(Code change snippets)
= Beginning of Section =
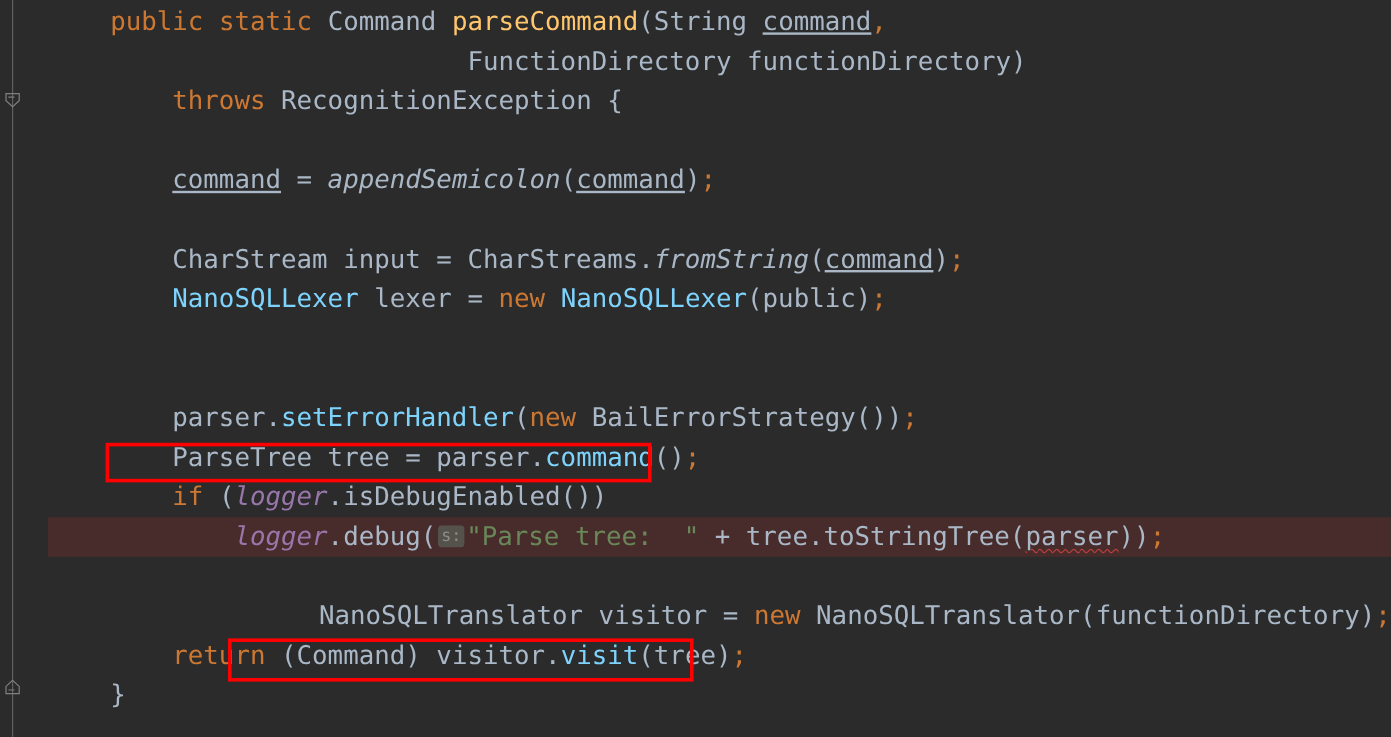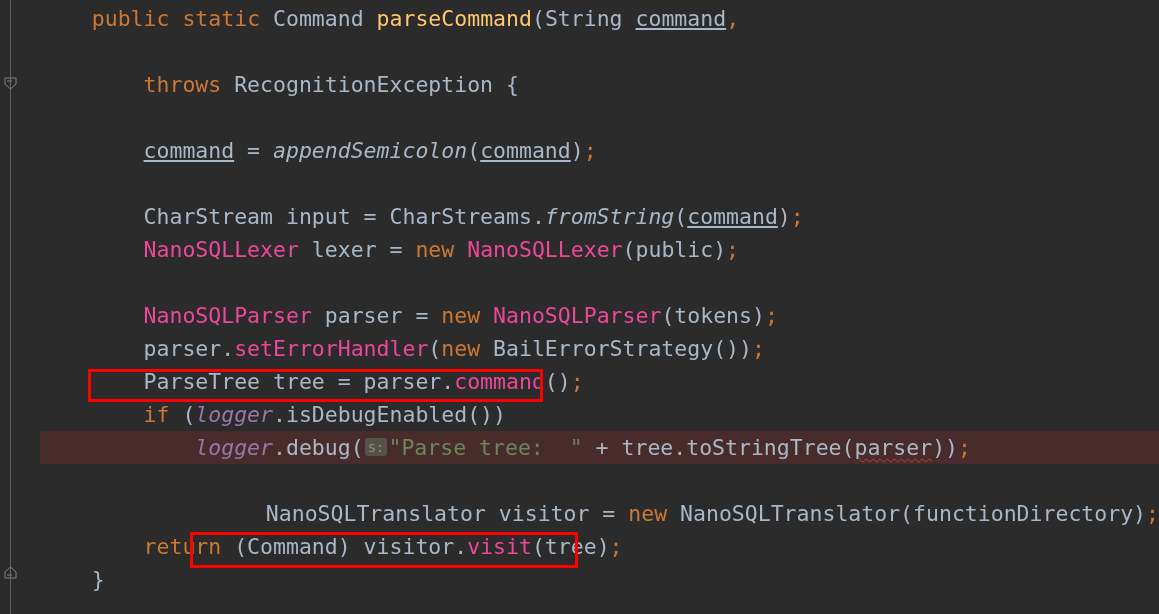--- a/index.html
+++ b/index.html
@@ -134,6 +134,7 @@
 
   <div id="code">
       <div class="line" style="top: 2px;"><span class="txt"><span class="plain">    </span><span class="kw">public</span><span class="plain"> </span><span class="kw">static</span><span class="plain"> </span><span class="type">Command</span><span class="plain"> </span><span class="method">parseCommand</span><span class="plain">(</span><span class="type">String</span><span class="plain"> </span><span class="plain underl">command</span><span class="semi">,</span></span></div>
+      <div class="line" style="top: 35px;"><span class="txt"><span class="plain">                           </span><span class="plain">FunctionDirectory functionDirectory)</span></span></div>
       <div class="line" style="top: 68px;"><span class="txt"><span class="plain">        </span><span class="kw">throws</span><span class="plain"> RecognitionException {</span></span></div>
       <div class="line" style="top: 101px;"><span class="txt"></span></div>
       <div class="line" style="top: 134px;"><span class="txt"><span class="plain">        </span><span class="plain underl">command</span><span class="plain"> = </span><span class="static-m">appendSemicolon</span><span class="plain">(</span><span class="plain underl">command</span><span class="plain">)</span><span class="semi">;</span></span></div>

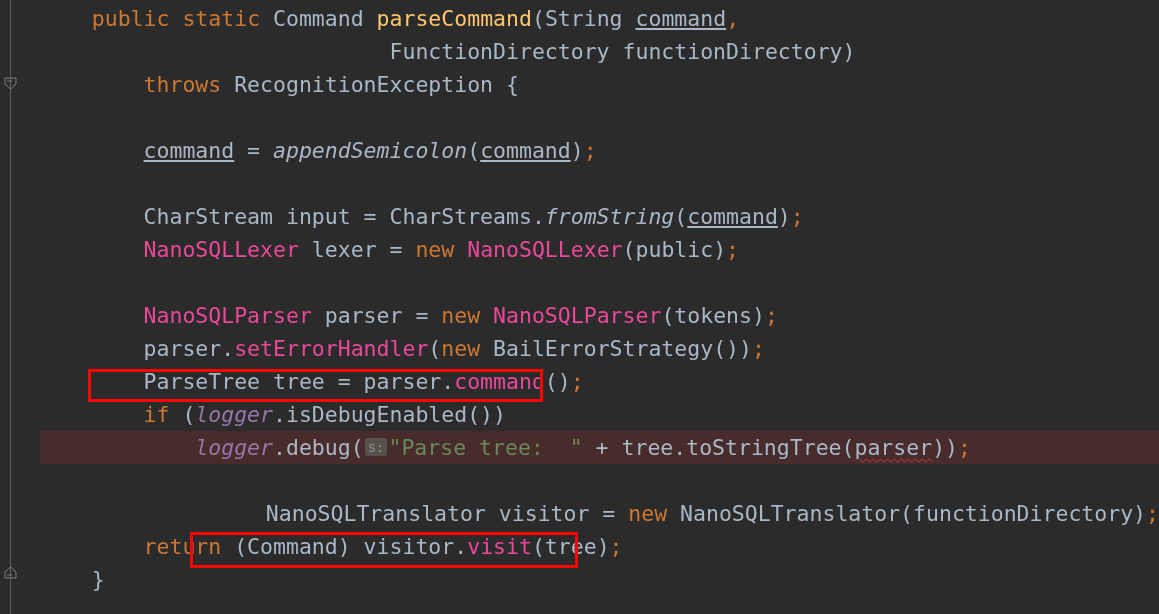--- a/index.html
+++ b/index.html
@@ -88,7 +88,7 @@
   .plain   { color: #a9b7c6; }            
   .type    { color: #a9b7c6; }
   .method  { color: #ffc66d; }            
-  .err     { color: #ec4899; }            
+  .err     { color: #7dd3fc; }            
   .static-m{ color: #a9b7c6; font-style: italic; }  
   .field-s { color: #9876aa; font-style: italic; margin-top: 24px; }  
   .str     { color: #6a8759; }            

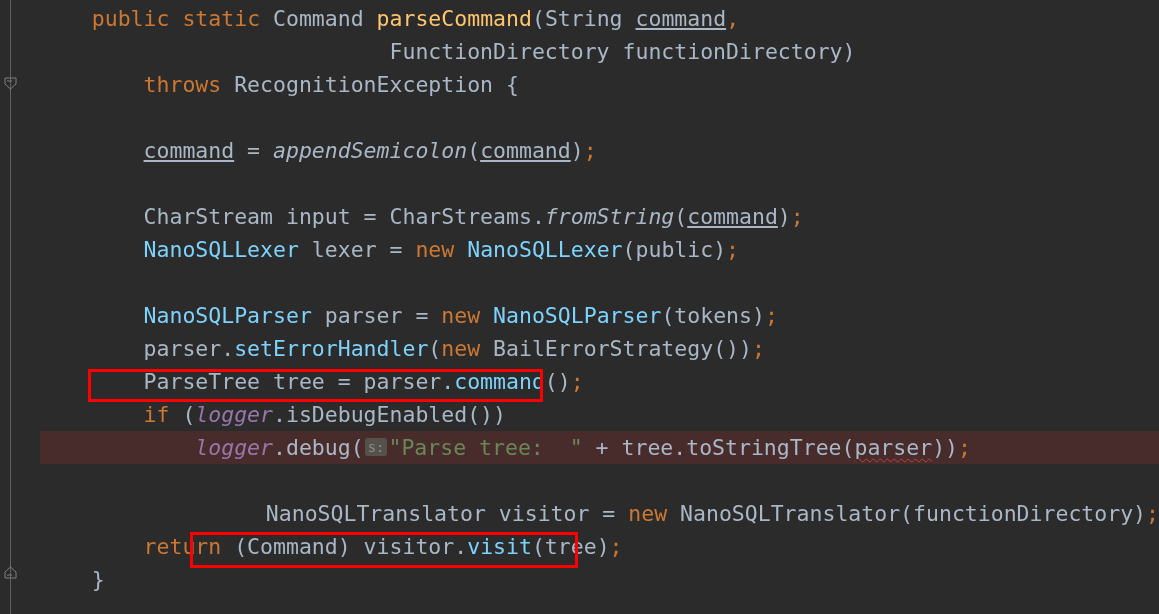--- a/index.html
+++ b/index.html
@@ -141,7 +141,6 @@
       <div class="line" style="top: 167px;"><span class="txt"></span></div>
       <div class="line" style="top: 200px;"><span class="txt"><span class="plain">        CharStream input = CharStreams.</span><span class="static-m">fromString</span><span class="plain">(</span><span class="plain underl">command</span><span class="plain">)</span><span class="semi">;</span></span></div>
       <div class="line" style="top: 233px;"><span class="txt"><span class="plain">        </span><span class="err">NanoSQLLexer</span><span class="plain"> lexer = </span><span class="kw">new</span><span class="plain"> </span><span class="err">NanoSQLLexer</span><span class="plain">(public)</span><span class="semi">;</span></span></div>
-      <div class="line" style="top: 299px;"><span class="txt"><span class="plain">        </span><span class="err">NanoSQLParser</span><span class="plain"> parser = </span><span class="kw">new</span><span class="plain"> </span><span class="err">NanoSQLParser</span><span class="plain">(tokens)</span><span class="semi">;</span></span></div>
       <div class="line" style="top: 332px;"><span class="txt"><span class="plain">        parser.</span><span class="err">setErrorHandler</span><span class="plain">(</span><span class="kw">new</span><span class="plain"> BailErrorStrategy())</span><span class="semi">;</span></span></div>
       <div class="line" style="top: 365px;"><span class="txt"><span class="plain">        ParseTree tree = parser.</span><span class="err">command</span><span class="plain">()</span><span class="semi">;</span></span></div>
       <div class="line" style="top: 398px;"><span class="txt"><span class="plain">        </span><span class="kw">if</span><span class="plain"> (</span><span class="field-s">logger</span><span class="plain">.isDebugEnabled())</span></span></div>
= End of Section =
▸ What you will do
Write out each entry exactly as given, but skip the pictures.

▸ Result
--- a/index.html
+++ b/index.html
@@ -134,6 +134,7 @@
 
   <div id="code">
       <div class="line" style="top: 2px;"><span class="txt"><span class="plain">    </span><span class="kw">public</span><span class="plain"> </span><span class="kw">static</span><span class="plain"> </span><span class="type">Command</span><span class="plain"> </span><span class="method">parseCommand</span><span class="plain">(</span><span class="type">String</span><span class="plain"> </span><span class="plain underl">command</span><span class="semi">,</span></span></div>
+      <div class="line" style="top: 35px;"><span class="txt"><span class="plain">                           </span><span class="plain">FunctionDirectory functionDirectory)</span></span></div>
       <div class="line" style="top: 68px;"><span class="txt"><span class="plain">        </span><span class="kw">throws</span><span class="plain"> RecognitionException {</span></span></div>
       <div class="line" style="top: 101px;"><span class="txt"></span></div>
       <div class="line" style="top: 134px;"><span class="txt"><span class="plain">        </span><span class="plain underl">command</span><span class="plain"> = </span><span class="static-m">appendSemicolon</span><span class="plain">(</span><span class="plain underl">command</span><span class="plain">)</span><span class="semi">;</span></span></div>

--- a/index.html
+++ b/index.html
@@ -88,7 +88,7 @@
   .plain   { color: #a9b7c6; }            
   .type    { color: #a9b7c6; }
   .method  { color: #ffc66d; }            
-  .err     { color: #ec4899; }            
+  .err     { color: #7dd3fc; }            
   .static-m{ color: #a9b7c6; font-style: italic; }  
   .field-s { color: #9876aa; font-style: italic; margin-top: 24px; }  
   .str     { color: #6a8759; }            

--- a/index.html
+++ b/index.html
@@ -141,7 +141,6 @@
       <div class="line" style="top: 167px;"><span class="txt"></span></div>
       <div class="line" style="top: 200px;"><span class="txt"><span class="plain">        CharStream input = CharStreams.</span><span class="static-m">fromString</span><span class="plain">(</span><span class="plain underl">command</span><span class="plain">)</span><span class="semi">;</span></span></div>
       <div class="line" style="top: 233px;"><span class="txt"><span class="plain">        </span><span class="err">NanoSQLLexer</span><span class="plain"> lexer = </span><span class="kw">new</span><span class="plain"> </span><span class="err">NanoSQLLexer</span><span class="plain">(public)</span><span class="semi">;</span></span></div>
-      <div class="line" style="top: 299px;"><span class="txt"><span class="plain">        </span><span class="err">NanoSQLParser</span><span class="plain"> parser = </span><span class="kw">new</span><span class="plain"> </span><span class="err">NanoSQLParser</span><span class="plain">(tokens)</span><span class="semi">;</span></span></div>
       <div class="line" style="top: 332px;"><span class="txt"><span class="plain">        parser.</span><span class="err">setErrorHandler</span><span class="plain">(</span><span class="kw">new</span><span class="plain"> BailErrorStrategy())</span><span class="semi">;</span></span></div>
       <div class="line" style="top: 365px;"><span class="txt"><span class="plain">        ParseTree tree = parser.</span><span class="err">command</span><span class="plain">()</span><span class="semi">;</span></span></div>
       <div class="line" style="top: 398px;"><span class="txt"><span class="plain">        </span><span class="kw">if</span><span class="plain"> (</span><span class="field-s">logger</span><span class="plain">.isDebugEnabled())</span></span></div>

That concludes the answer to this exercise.